In the case of an antifungal processed product imparted with antifungal properties, the antifungal porous material is not particularly limited as long as it is in the part that comes into contact with mold, but it is usually applied to the surface of the processed product such as a substrate.

Methods for producing a processed product having an antifungal porous material include a method of heat-sealing the processed product and an antifungal porous material, a method of forming an antifungal film on the processed product, a method of A method of mixing the porous material for fungi in advance and then molding it into the desired shape of the processed product, and the like. Among these methods, the method of forming an antifungal film on the processed product is preferable because the desired part of the processed product can be provided with antifungal performance. The place where the antifungal film is formed is not particularly limited as long as it is in contact with the mold, but it is usually provided on the surface of the processed product, and may be formed on a part of the surface or the entire surface.
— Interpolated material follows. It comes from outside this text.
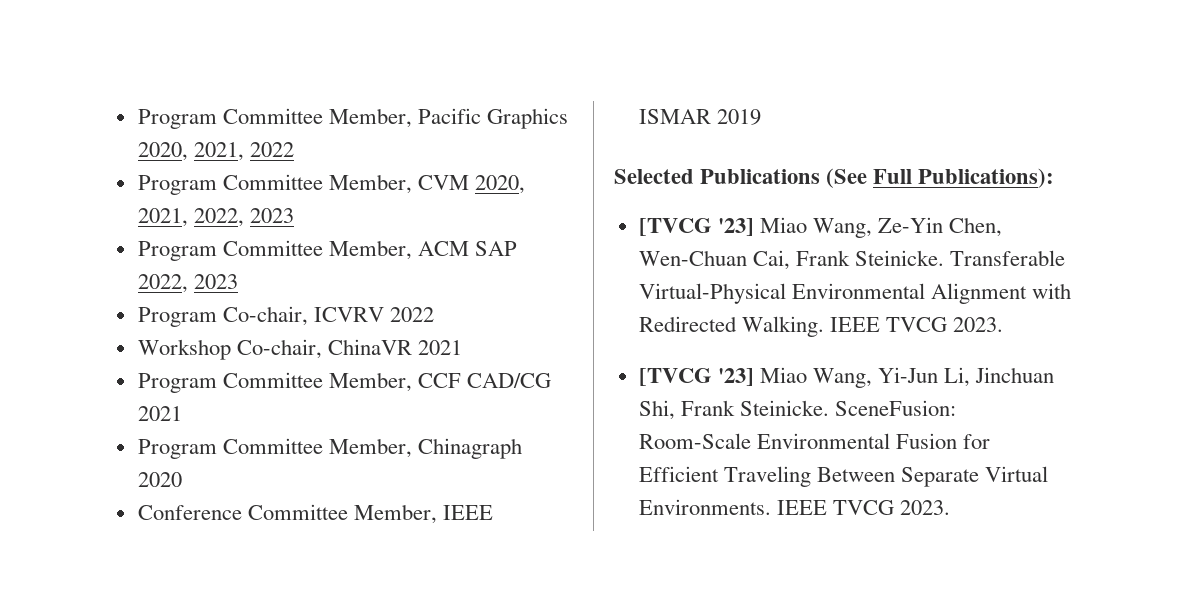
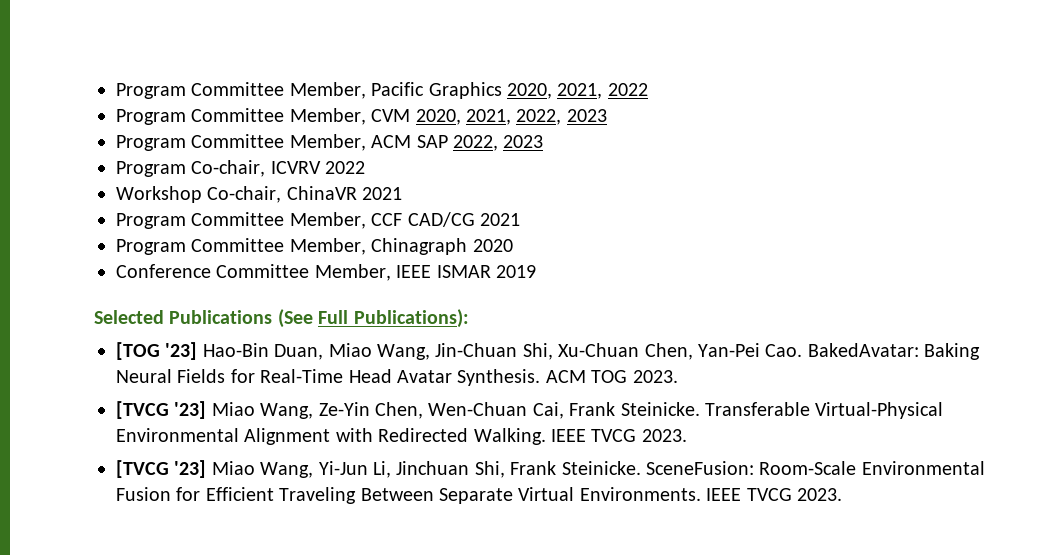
+ [TOG '23] Hao-Bin Duan, Miao Wang, Jin-Chuan Shi, Xu-Chuan Chen, Yan-Pei Cao. BakedAvatar: Baking Neural Fields for Real-Time Head Avatar Synthesis. ACM TOG 2023.

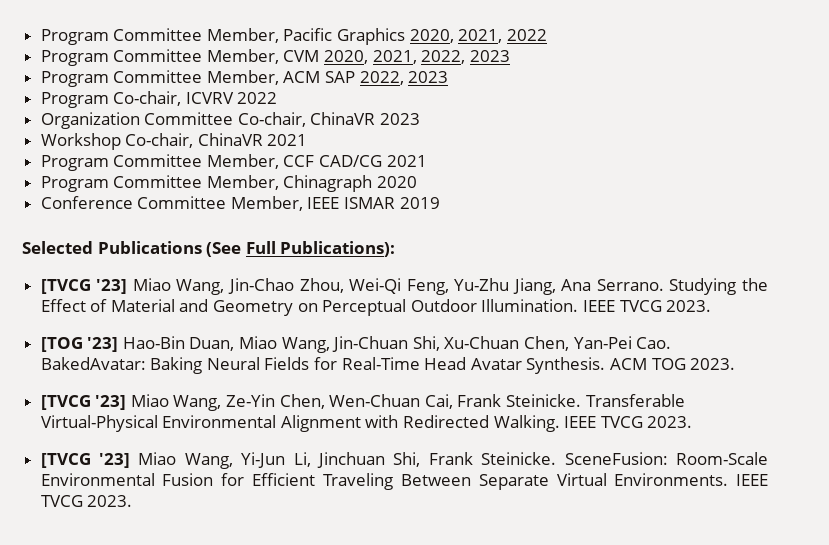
+ Organization Committee Co-chair, ChinaVR 2023
+ [TVCG '23] Miao Wang, Jin-Chao Zhou, Wei-Qi Feng, Yu-Zhu Jiang, Ana Serrano. Studying the Effect of Material and Geometry on Perceptual Outdoor Illumination. IEEE TVCG 2023.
As a method of forming an antifungal film on a processed product, the above antifungal porous material is dispersed in water or an organic solvent such as ethanol, and if necessary, a binder or an anti-settling agent is added to prepare a dispersion. Then, a method of applying this dispersion liquid as a coating liquid to a processed product such as a base material can be exemplified.

Examples of binders include inorganic binders such as alumina, zirconia, and silica; polyethylene resins, polypropylene resins, acrylic resins such as methyl methacrylate, ABS resins, polyester resins such as PET, phenol resins, epoxy resins, and urethane resins. , vinyl acetate resin, polyvinyl alcohol, cellulose such as carboxymethyl cellulose, gum arabic, urethane, phenol, diene and other organic binders. The coating liquid may further contain an anti-settling agent such as silica or phemed silica.

When the coating liquid is applied to the surface of the processed product, if the coating film contains an inorganic binder, the processed product after coating with the coating liquid is dried at elevated temperature and reduced pressure, thereby promoting drying. Furthermore, if the coating film contains an inorganic binder, the adhesion between the coating film and the processed product is improved.

When the coating film contains an organic binder, the compatibility between the coating film and water is reduced, the water repellency of the coating film after drying is improved, and moisture is prevented from entering the pores of the antifungal porous material. can be prevented. Further, when the coating film contains an organic binder, the adhesion between the coating film and the processed product is improved.

The anti-settling agent is added when the antifungal porous material is wet-dispersed, and when it is dispersed in a solvent such as water or ethanol to form a dispersion, and after the dispersion is concentrated and dried to make powder. When the dry powder is re-dispersed with water, a solvent or the like to prepare a coating liquid for a coating film, sedimentation of the dispersed powder is suppressed. Anti-settling agents are present in the coating when it becomes a dry coating. When the coating liquid has good dispersibility, a uniform coating film can be formed, and as a result, the antifungal effect of the antifungal film can be improved.

In the coating liquid, the content of the dispersion medium is usually 300 to 20,000 parts by weight, preferably 500 to 10,000 parts by weight, per 100 parts by weight of the antifungal agent. When the dispersion medium is contained in such a range, the antifungal agent is less likely to settle, and it is also preferable in terms of volumetric efficiency.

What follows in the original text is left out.